Les auteurs affirment avec force leur volonté comparative avec d’autres métropoles comme base de leur réflexion. Fort est de constater que l’étude croisée de ces métropoles d’Asie du Sud avec le Brésil et plus particulièrement Sao Paulo est une des très grandes réussites de l’ouvrage. On lira avec beaucoup d’attention pour son côté vulgarisateur mais encore d’actualité la thèse de « capitalisme cognitif » défendue par Christian Azaïc, Maître de Conférences à l’Université de Picardie, en s’attachant particulièrement aux développements à différentes échelles de l’Etat de Sao Paulo.

Quelles sont les spécificités de la ville en Asie du Sud ? Les auteurs insistent sur les particularismes ayant présidé à leur création comme de leur caractère universel. Le processus de métropolisation est loin d’être maîtrisé alors que cette partie du monde comprend cinq des vingt première mégapoles mondiales. La question des héritages est centrale. L’héritage pré-colonial mais aussi celui issu de l’indépendance créent de multitudes d’identités au cœur même de la ville. La ville, produit d’une histoire, d’une religiosité, vue comme creuset où se retrouve des populations d’origine diverse a disparu progressivement.
Une des forces du livre et la théorisation des espaces urbains à la lumière d’exemples pertinents comme celui du traitement des slums (bidonvilles) à Delhi. Les politiques d’éradication des bidonvilles ont eu un très fort impact dans les plans d’urbanismes locaux ou régionaux. Les auteurs, V. Dupont et U. Ramanathan engagent alors une réflexion sur l’évolution des politiques et des pratiques du développement urbain.

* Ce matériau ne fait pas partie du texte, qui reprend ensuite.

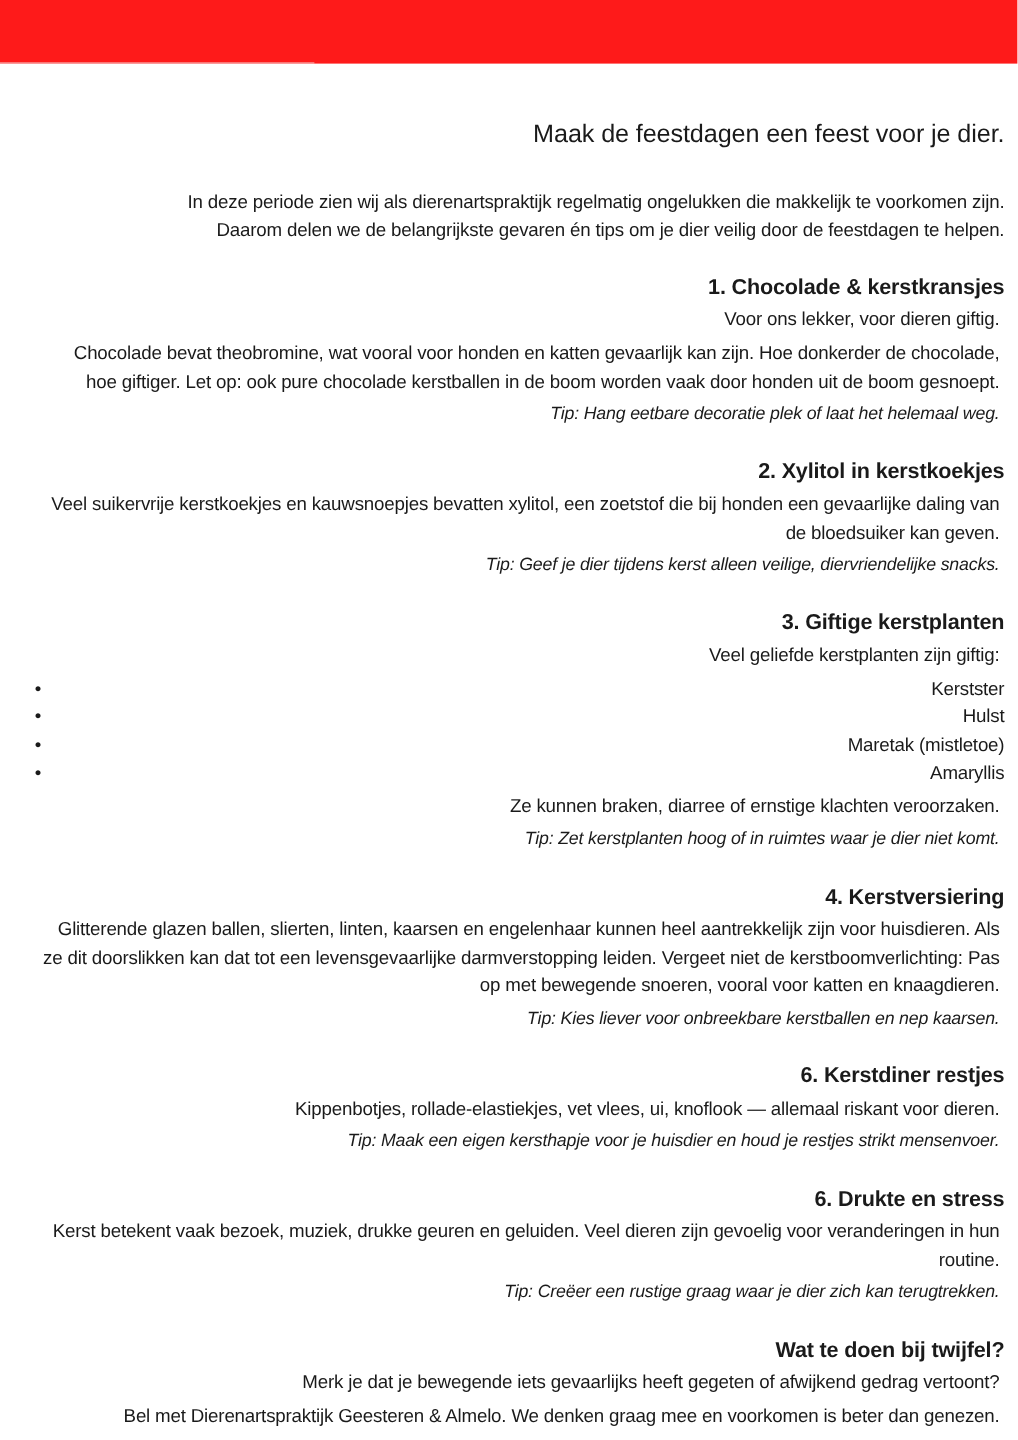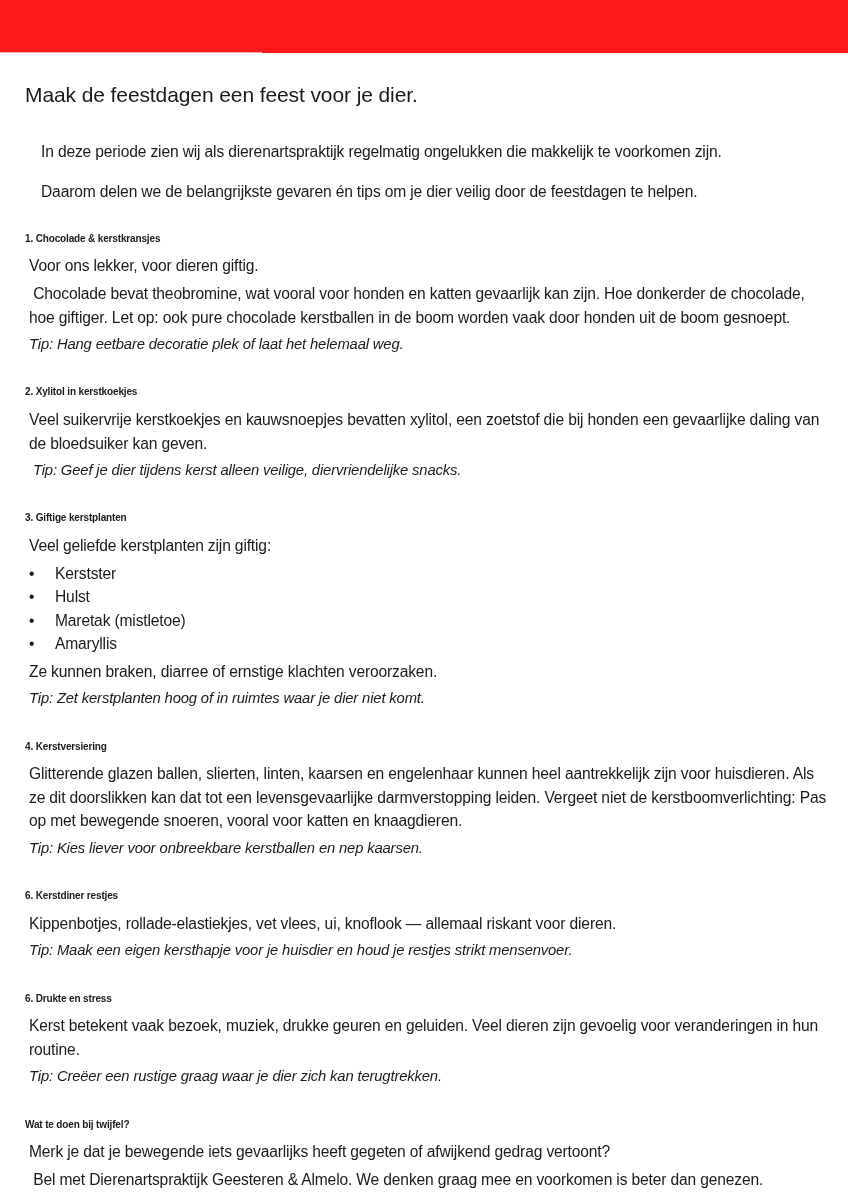--- a/index.html
+++ b/index.html
@@ -34,11 +34,12 @@
     .content {
       position: absolute;
       left: 25px;
-      top: 80px;
+      top: 97px;
       width: 812px;
       font-size: 15.6px;
       line-height: 23.6px;
       letter-spacing: -0.15px;
+      text-align: right;
     }
     .page-title {
       font-size: 21px;

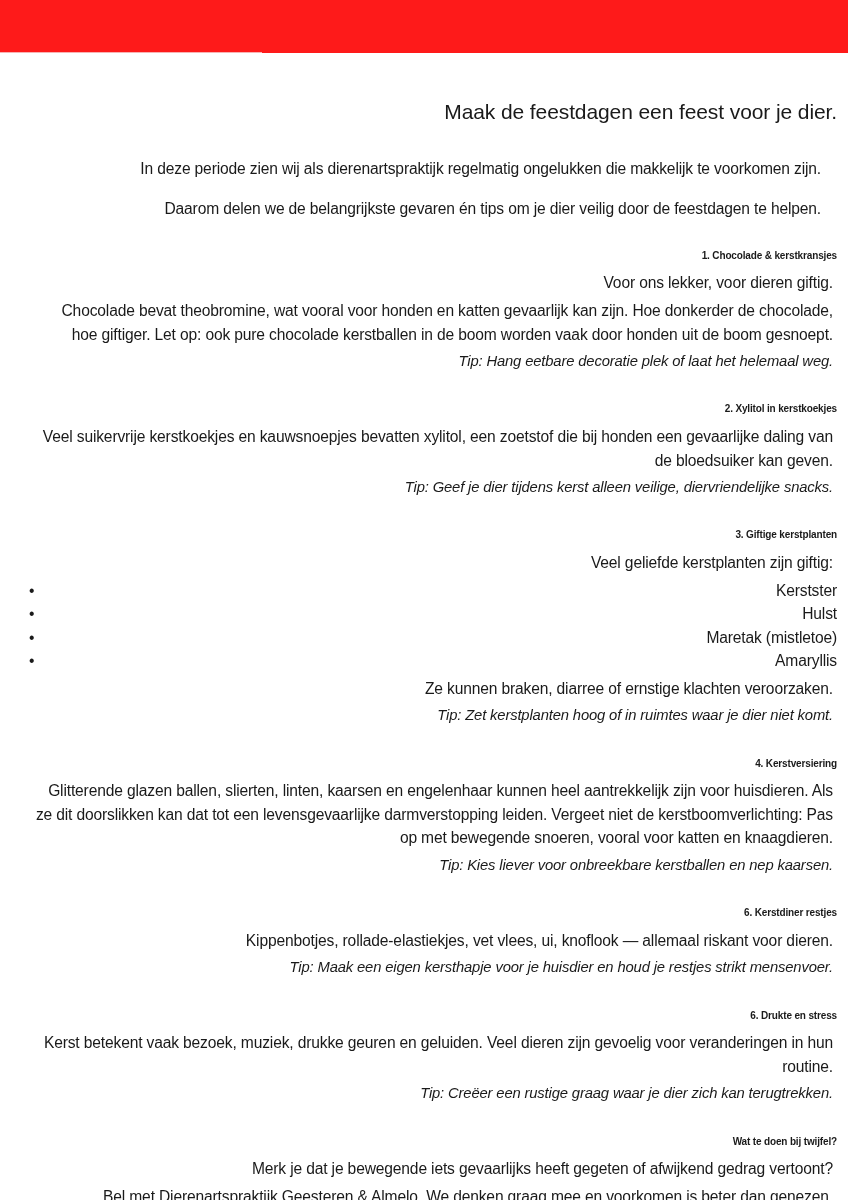--- a/index.html
+++ b/index.html
@@ -49,7 +49,7 @@
       letter-spacing: -0.1px;
     }
     .intro p {
-      margin: 16px;
+      margin: 0;
     }
     .section {
       margin-top: 23.6px;

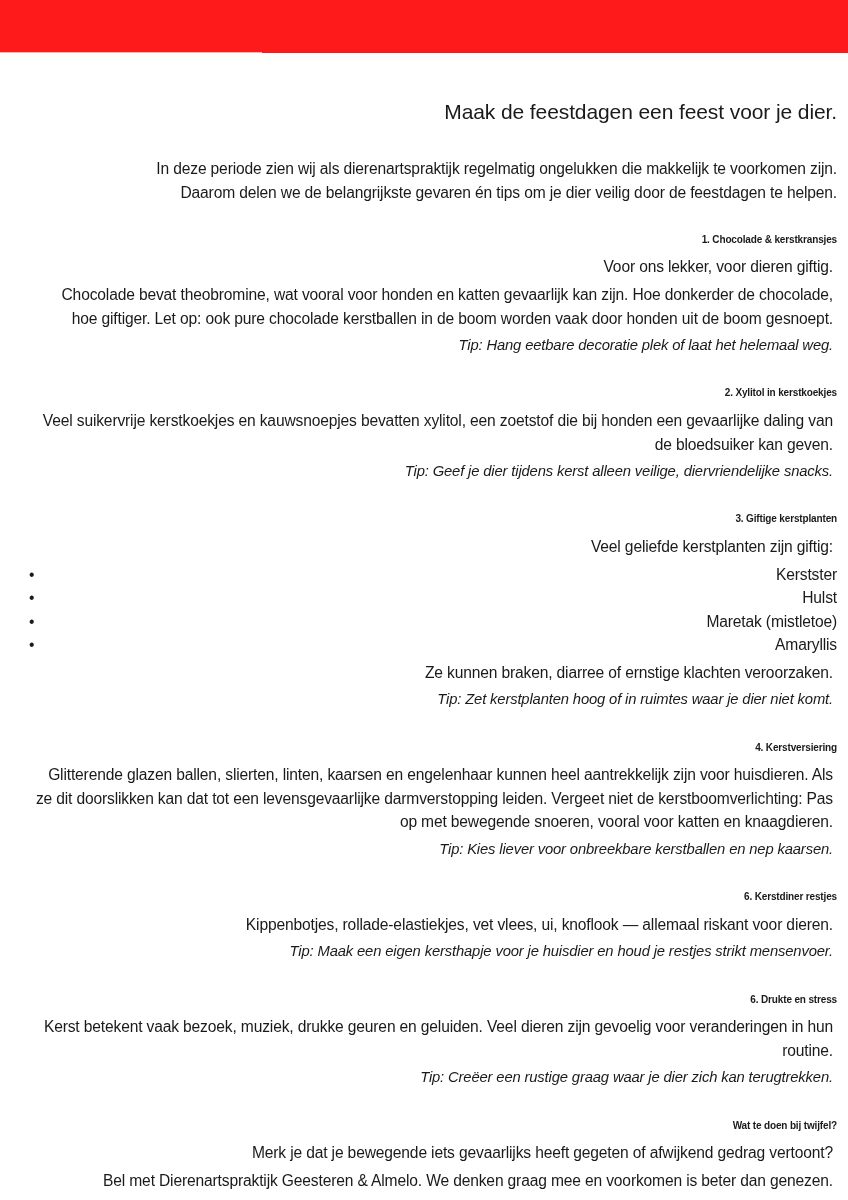--- a/index.html
+++ b/index.html
@@ -55,7 +55,7 @@
       margin-top: 23.6px;
     }
     .section h2 {
-      font-size: 10px;
+      font-size: 18px;
       font-weight: bold;
       margin: 0;
       line-height: 23.6px;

La morphologie actuelle dépend aussi de ses relations sociales et la volonté des classes aisées d’éradiquer ou de repousser hors des limites de la ville les populations en marge. La violence n’est jamais absente des analyses des différents contributeurs. L’épilogue convient de cette division de plus en plus nette entre les habitants de ces grandes métropoles. La présence de liens forts entre les habitants, ayant évolué avec les phénomènes de désindustrialisation et de précarité au sein de la ville, l’analyse sociologique délibérément revendiquée est une des forces de l’ouvrage. L’exemple de Karachi est emblématique de ces territoires fragmentés. La territorialisation communautaire sous forme de guerres civiles a des racines historiques que la sociologie et l’anthropologie contribuent à éclairer. Les tentatives avortées de réduction des poches de misère ont trouvé leur pendant dans les tentatives de planification urbaine. Elles ont pour conséquences visibles à moyen et long terme la création d’une morphologie urbaine spécifique.

Les auteurs envisagent enfin la ville sous le prisme du développement économique local et mondial. On lira (en anglais), l’article très stimulant de Loraine Kennedy « State-levels policies in Chennai and Hyberabad » pour sa contribution menée autour de l’intervention de l’Etat, des autorités locales sur les maux de la ville et l’accompagnement de la mondialisation libérale. L’article de Christian Azaïs sur Sao Paulo, pourtant assez théorique n’en apparaît que plus fondamental pour mieux comprendre les mécanismes en cours dans ce type de métropole et le jeu des acteurs et la concurrence effrénée en cours entre ces espaces.

Cet ouvrage, d’une lecture agréable est stimulante est d’un intérêt qu’il ne faut pas sous-estimer : porteur de novations au niveau de l’analyse, il permet de confronter ces métropoles d’Asie du Sud avec nos représentations mentales. La lecture des théories américaines de Storper, Walker et Scott, bien que non identifiées comme telles dans l’ouvrage, sera un complément indispensable à tous les géographes passionnés par la géographie urbaine. Les illustrations de très bonne facture permettront de se représenter plus facilement les espaces présentés. Cet ouvrage doit être considéré par les collègues du secondaire comme un ouvrage de référence pour la réflexion sur l’espace urbain et ses conséquences territoriales, économiques et sociales. Il devrait devenir rapidement un ouvrage de référence pour les étudiants en urbanisme ou en géographie urbaine des universités.